Please copy out the entries below exactly, beginning with the line that contains "tax: 5.5% = 113.55 -> 5.5% = 103.88" and ending with the line that contains "New skechers men", and include nothing outside that span.

═══ Material for the task ═══

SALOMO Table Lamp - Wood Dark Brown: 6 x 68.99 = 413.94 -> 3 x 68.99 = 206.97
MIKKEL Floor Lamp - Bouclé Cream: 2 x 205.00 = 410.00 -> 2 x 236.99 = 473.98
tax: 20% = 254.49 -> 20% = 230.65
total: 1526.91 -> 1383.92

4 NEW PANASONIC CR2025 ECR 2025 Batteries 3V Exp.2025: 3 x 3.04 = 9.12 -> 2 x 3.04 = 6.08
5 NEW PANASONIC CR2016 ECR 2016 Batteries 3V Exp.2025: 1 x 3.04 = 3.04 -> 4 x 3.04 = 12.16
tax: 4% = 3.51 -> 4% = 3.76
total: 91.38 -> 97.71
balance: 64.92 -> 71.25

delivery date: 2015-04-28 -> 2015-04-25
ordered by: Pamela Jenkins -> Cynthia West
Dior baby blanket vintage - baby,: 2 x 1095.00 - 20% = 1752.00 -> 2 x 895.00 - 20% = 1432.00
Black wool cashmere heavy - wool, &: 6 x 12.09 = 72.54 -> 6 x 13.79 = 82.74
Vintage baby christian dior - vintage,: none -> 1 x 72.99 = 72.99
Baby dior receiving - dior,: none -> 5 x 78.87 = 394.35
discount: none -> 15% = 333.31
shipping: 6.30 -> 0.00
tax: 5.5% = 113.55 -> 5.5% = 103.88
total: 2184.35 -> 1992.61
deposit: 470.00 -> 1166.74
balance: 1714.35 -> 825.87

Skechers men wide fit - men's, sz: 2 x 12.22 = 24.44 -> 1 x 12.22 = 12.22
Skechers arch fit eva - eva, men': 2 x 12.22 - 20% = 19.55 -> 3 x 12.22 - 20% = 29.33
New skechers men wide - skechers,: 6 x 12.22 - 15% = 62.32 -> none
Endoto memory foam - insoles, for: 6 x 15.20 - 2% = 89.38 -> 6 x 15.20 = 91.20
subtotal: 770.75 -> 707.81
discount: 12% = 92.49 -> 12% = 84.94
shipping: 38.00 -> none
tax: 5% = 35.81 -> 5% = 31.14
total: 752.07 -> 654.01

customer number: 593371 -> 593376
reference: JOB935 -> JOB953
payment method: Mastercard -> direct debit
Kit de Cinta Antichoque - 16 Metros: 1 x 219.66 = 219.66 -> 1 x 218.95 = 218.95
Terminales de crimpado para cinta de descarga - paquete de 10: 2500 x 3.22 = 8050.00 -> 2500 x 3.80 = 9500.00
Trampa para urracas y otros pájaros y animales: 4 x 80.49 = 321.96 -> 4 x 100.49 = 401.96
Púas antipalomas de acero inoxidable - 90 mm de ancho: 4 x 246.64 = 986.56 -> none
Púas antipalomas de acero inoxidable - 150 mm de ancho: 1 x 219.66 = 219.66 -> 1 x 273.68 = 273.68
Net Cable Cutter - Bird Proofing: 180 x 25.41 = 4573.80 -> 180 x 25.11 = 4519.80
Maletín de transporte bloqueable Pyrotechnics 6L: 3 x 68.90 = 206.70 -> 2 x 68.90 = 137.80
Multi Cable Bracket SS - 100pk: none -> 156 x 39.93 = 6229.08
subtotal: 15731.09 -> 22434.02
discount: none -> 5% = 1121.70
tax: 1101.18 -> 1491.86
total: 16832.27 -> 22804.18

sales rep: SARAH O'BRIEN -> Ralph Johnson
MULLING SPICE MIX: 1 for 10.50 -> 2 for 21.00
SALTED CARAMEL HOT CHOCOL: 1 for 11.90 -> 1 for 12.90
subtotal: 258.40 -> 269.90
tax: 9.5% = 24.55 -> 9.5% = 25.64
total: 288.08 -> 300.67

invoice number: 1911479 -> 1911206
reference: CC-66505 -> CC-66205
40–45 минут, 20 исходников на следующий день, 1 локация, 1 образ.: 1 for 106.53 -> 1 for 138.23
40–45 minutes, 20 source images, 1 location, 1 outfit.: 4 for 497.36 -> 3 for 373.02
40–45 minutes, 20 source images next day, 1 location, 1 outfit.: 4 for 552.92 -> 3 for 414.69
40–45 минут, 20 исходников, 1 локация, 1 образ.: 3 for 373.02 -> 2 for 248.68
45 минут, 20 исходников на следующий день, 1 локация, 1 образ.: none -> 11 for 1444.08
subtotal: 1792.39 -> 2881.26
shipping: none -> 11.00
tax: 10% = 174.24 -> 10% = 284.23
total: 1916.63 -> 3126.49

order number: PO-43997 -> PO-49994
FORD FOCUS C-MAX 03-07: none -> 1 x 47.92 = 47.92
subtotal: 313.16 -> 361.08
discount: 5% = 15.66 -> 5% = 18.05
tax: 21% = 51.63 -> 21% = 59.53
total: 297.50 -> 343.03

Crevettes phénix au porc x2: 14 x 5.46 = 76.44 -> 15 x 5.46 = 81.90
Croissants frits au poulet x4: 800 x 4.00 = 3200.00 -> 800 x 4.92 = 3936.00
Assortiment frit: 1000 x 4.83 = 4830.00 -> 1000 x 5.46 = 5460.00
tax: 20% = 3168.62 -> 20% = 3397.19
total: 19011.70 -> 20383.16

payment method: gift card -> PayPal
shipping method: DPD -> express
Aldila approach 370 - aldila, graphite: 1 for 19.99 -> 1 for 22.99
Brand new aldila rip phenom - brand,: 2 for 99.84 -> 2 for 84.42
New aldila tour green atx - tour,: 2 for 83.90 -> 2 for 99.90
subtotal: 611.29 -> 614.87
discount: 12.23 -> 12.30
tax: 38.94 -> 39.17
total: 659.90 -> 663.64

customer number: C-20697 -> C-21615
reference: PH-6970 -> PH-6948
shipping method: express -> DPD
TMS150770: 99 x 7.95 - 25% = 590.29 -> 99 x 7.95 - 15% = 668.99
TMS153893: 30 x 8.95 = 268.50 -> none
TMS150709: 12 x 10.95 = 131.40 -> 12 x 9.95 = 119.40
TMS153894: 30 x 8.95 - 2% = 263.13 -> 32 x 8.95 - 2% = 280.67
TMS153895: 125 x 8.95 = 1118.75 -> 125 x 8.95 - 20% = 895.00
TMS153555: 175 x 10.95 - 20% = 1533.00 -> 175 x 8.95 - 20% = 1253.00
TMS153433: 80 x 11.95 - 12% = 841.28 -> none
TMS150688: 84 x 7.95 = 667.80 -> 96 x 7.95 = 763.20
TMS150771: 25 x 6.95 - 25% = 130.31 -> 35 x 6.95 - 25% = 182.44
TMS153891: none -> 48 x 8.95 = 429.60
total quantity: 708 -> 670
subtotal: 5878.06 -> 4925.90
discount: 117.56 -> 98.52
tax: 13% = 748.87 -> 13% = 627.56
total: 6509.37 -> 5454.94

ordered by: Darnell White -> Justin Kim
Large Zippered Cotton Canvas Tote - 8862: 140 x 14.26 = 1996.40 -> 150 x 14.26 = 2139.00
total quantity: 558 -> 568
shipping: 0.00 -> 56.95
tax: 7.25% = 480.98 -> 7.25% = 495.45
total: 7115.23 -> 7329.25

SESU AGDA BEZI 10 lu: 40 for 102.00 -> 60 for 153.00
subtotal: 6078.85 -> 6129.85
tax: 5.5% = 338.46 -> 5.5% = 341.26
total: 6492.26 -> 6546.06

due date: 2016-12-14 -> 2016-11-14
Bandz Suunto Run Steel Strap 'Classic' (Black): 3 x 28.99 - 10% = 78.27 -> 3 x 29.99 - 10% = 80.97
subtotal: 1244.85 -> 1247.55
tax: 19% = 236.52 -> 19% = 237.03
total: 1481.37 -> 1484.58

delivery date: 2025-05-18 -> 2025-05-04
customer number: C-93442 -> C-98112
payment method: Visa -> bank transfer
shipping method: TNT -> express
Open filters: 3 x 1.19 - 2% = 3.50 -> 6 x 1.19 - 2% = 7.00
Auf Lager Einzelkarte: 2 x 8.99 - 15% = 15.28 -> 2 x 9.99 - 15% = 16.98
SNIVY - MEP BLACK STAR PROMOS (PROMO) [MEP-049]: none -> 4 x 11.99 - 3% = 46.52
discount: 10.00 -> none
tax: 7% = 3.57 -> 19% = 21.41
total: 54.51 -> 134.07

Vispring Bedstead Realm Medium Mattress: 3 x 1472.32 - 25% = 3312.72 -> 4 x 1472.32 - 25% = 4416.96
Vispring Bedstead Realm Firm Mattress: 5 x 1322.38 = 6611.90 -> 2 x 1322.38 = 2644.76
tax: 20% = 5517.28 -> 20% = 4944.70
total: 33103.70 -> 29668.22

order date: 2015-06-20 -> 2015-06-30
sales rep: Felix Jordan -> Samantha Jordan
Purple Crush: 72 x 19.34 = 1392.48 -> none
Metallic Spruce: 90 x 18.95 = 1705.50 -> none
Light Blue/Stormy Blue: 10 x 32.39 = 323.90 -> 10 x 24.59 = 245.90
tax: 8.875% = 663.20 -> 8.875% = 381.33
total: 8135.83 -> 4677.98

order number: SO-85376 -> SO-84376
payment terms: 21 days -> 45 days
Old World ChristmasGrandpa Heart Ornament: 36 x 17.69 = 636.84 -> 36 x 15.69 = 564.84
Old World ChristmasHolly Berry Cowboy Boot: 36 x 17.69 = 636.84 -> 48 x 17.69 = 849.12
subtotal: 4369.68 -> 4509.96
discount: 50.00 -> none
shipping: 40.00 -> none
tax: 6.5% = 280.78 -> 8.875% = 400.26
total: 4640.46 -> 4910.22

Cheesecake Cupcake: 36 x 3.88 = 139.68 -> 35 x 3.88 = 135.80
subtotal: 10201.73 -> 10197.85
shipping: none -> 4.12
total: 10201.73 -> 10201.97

═══

Exercise output -
tax: 5.5% = 113.55 -> 5.5% = 103.88
total: 2184.35 -> 1992.61
deposit: 470.00 -> 1166.74
balance: 1714.35 -> 825.87

Skechers men wide fit - men's, sz: 2 x 12.22 = 24.44 -> 1 x 12.22 = 12.22
Skechers arch fit eva - eva, men': 2 x 12.22 - 20% = 19.55 -> 3 x 12.22 - 20% = 29.33
New skechers men wide - skechers,: 6 x 12.22 - 15% = 62.32 -> none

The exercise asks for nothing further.